(Task prompt)
Among the entries below, only the lines from the one with "text-align: center ->" through the one with "color: #a21caf ->" are to be retyped, exactly and without pictures.

(The records)
^^^^^^^^^^^^^^^^

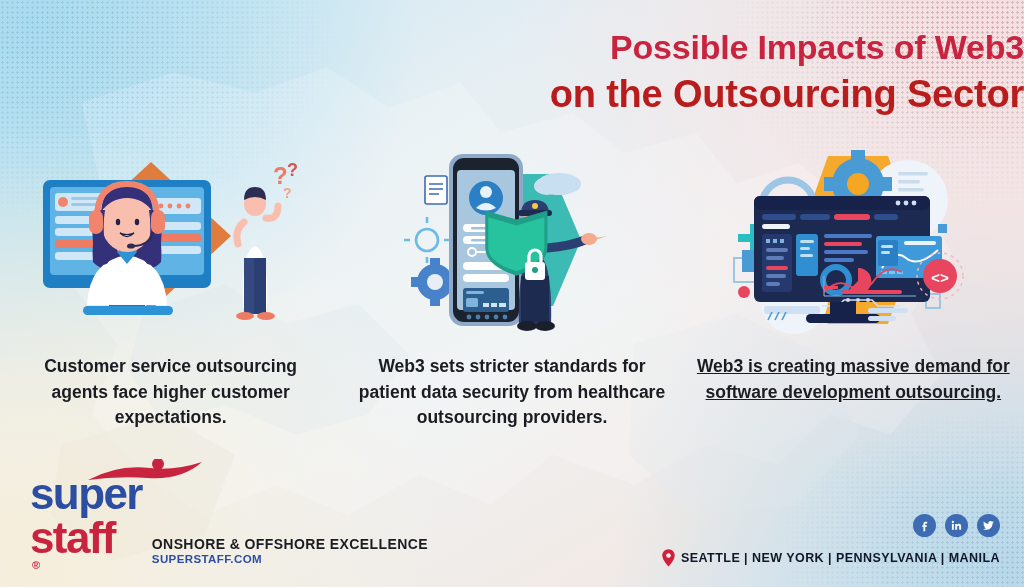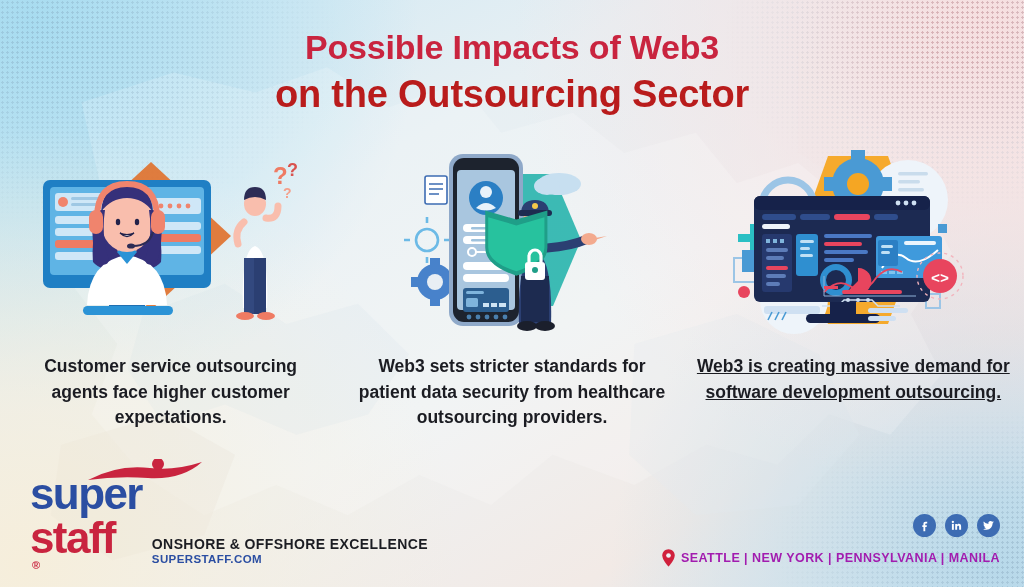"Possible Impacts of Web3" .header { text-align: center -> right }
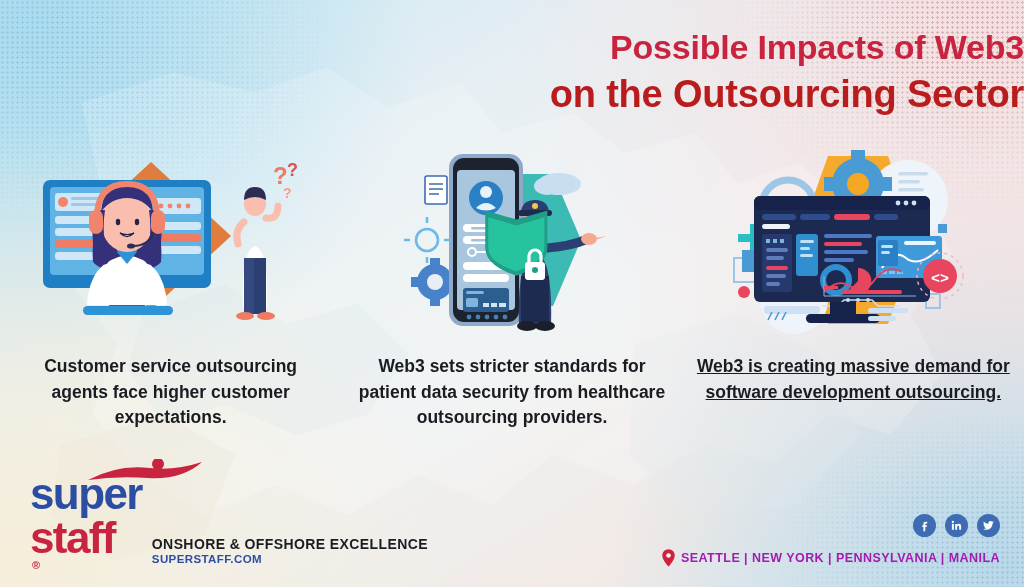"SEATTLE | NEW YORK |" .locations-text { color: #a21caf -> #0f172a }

^^^^^^^^^^^^^^^^

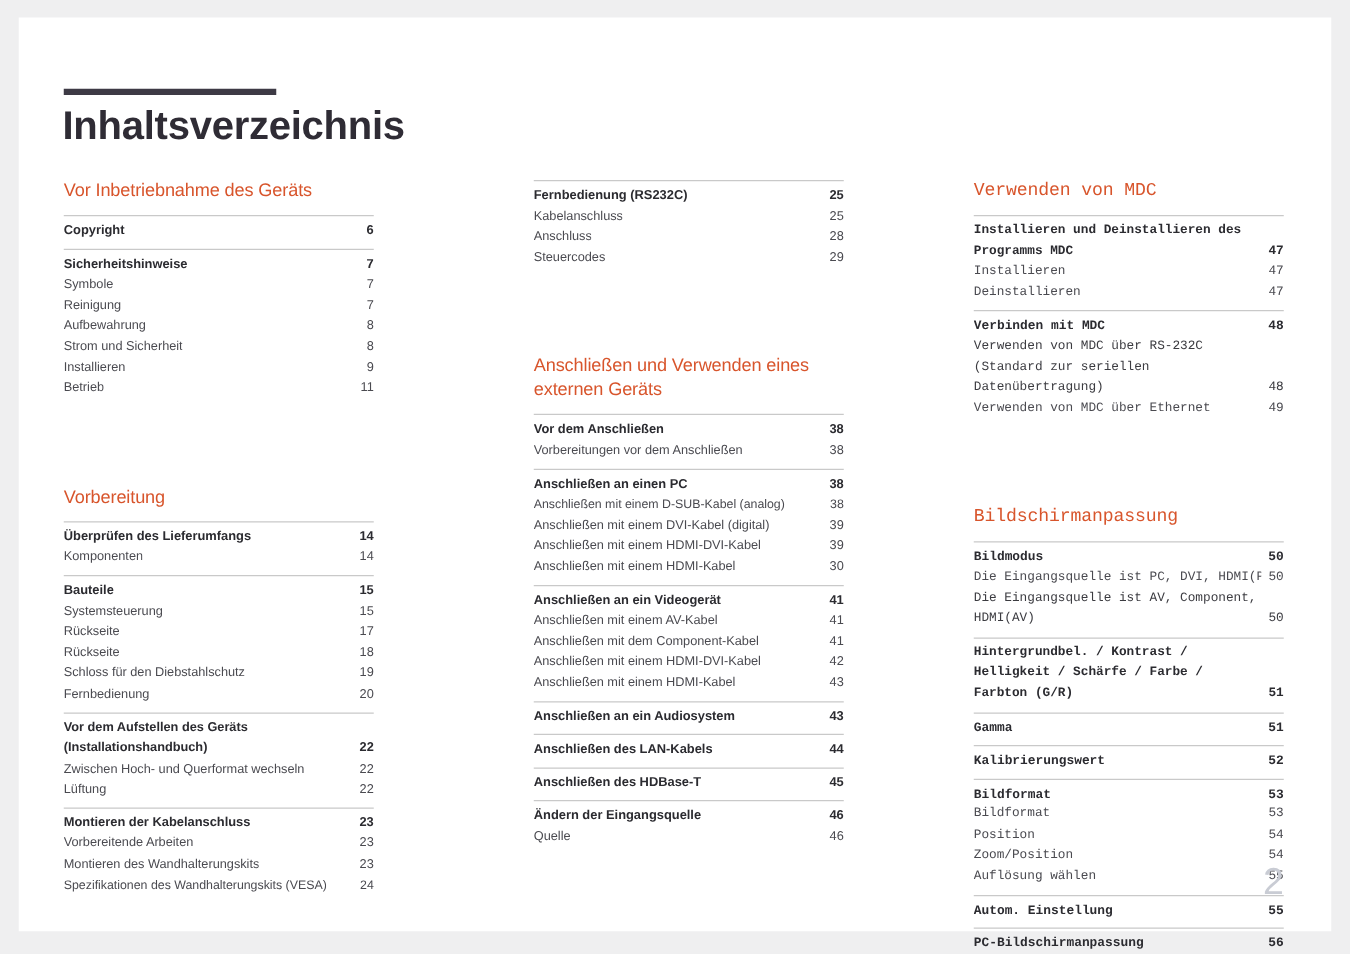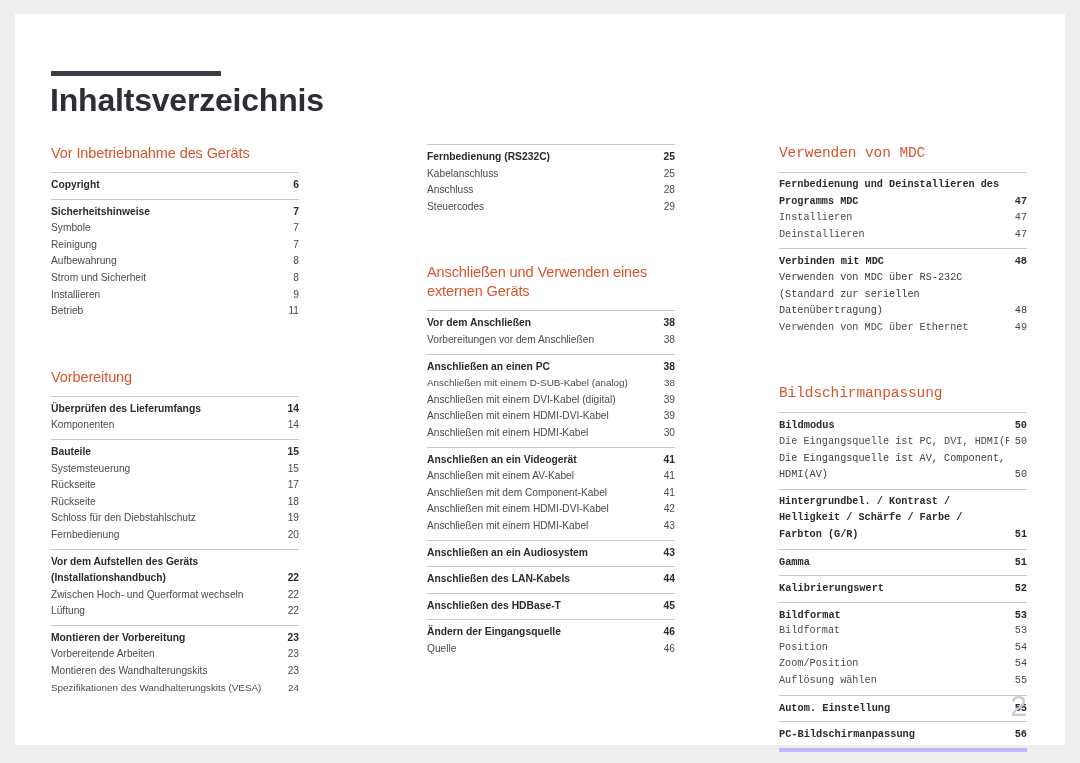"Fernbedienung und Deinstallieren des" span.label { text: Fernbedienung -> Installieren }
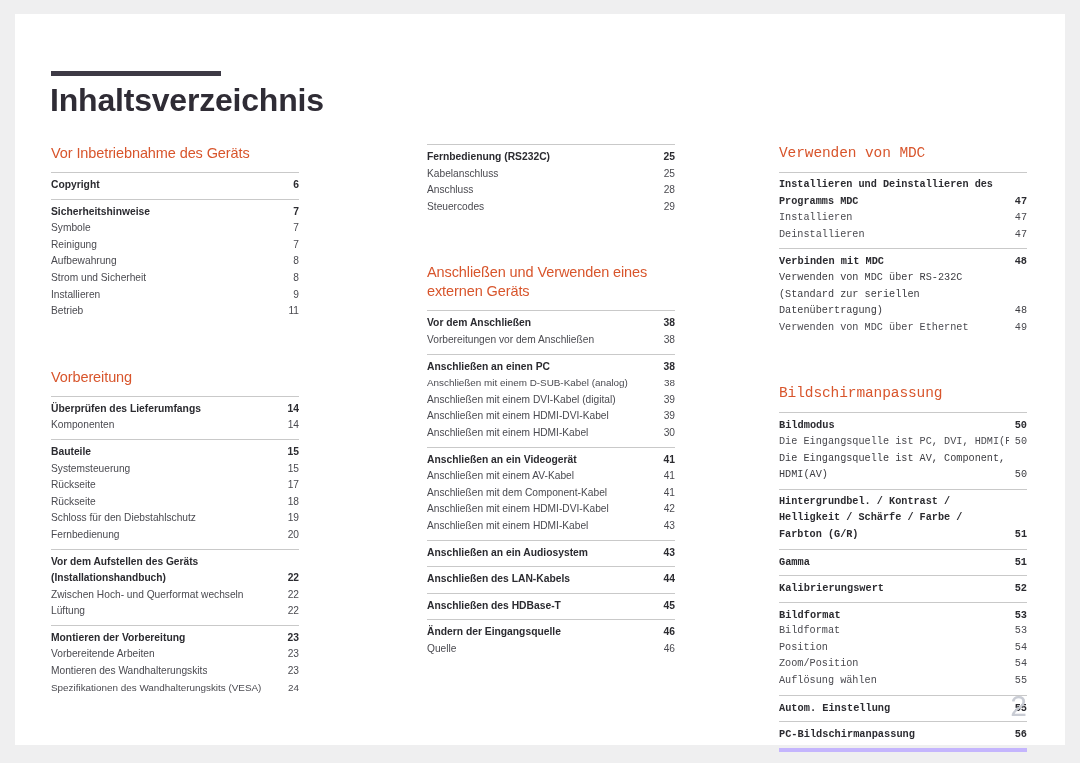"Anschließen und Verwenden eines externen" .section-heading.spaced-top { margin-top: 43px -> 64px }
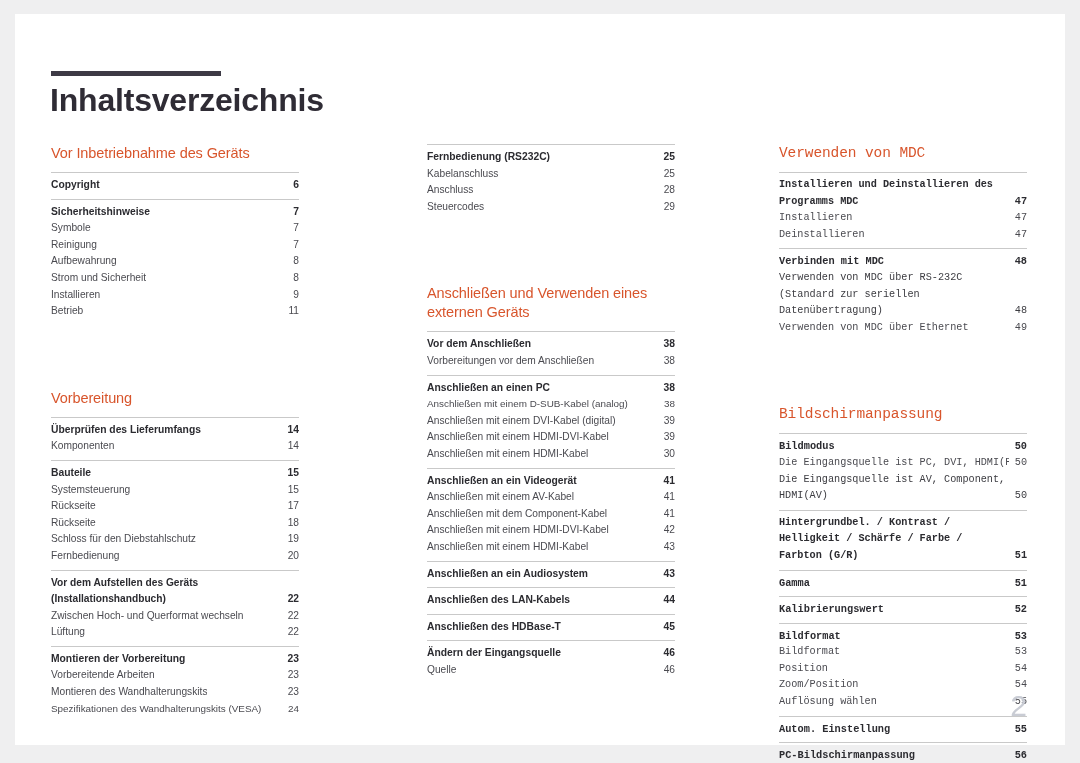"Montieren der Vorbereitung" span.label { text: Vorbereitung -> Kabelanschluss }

^^^^^^^^^^^^^^^^

(Expected answer)
"Possible Impacts of Web3" .header { text-align: center -> right }
"SEATTLE | NEW YORK |" .locations-text { color: #a21caf -> #0f172a }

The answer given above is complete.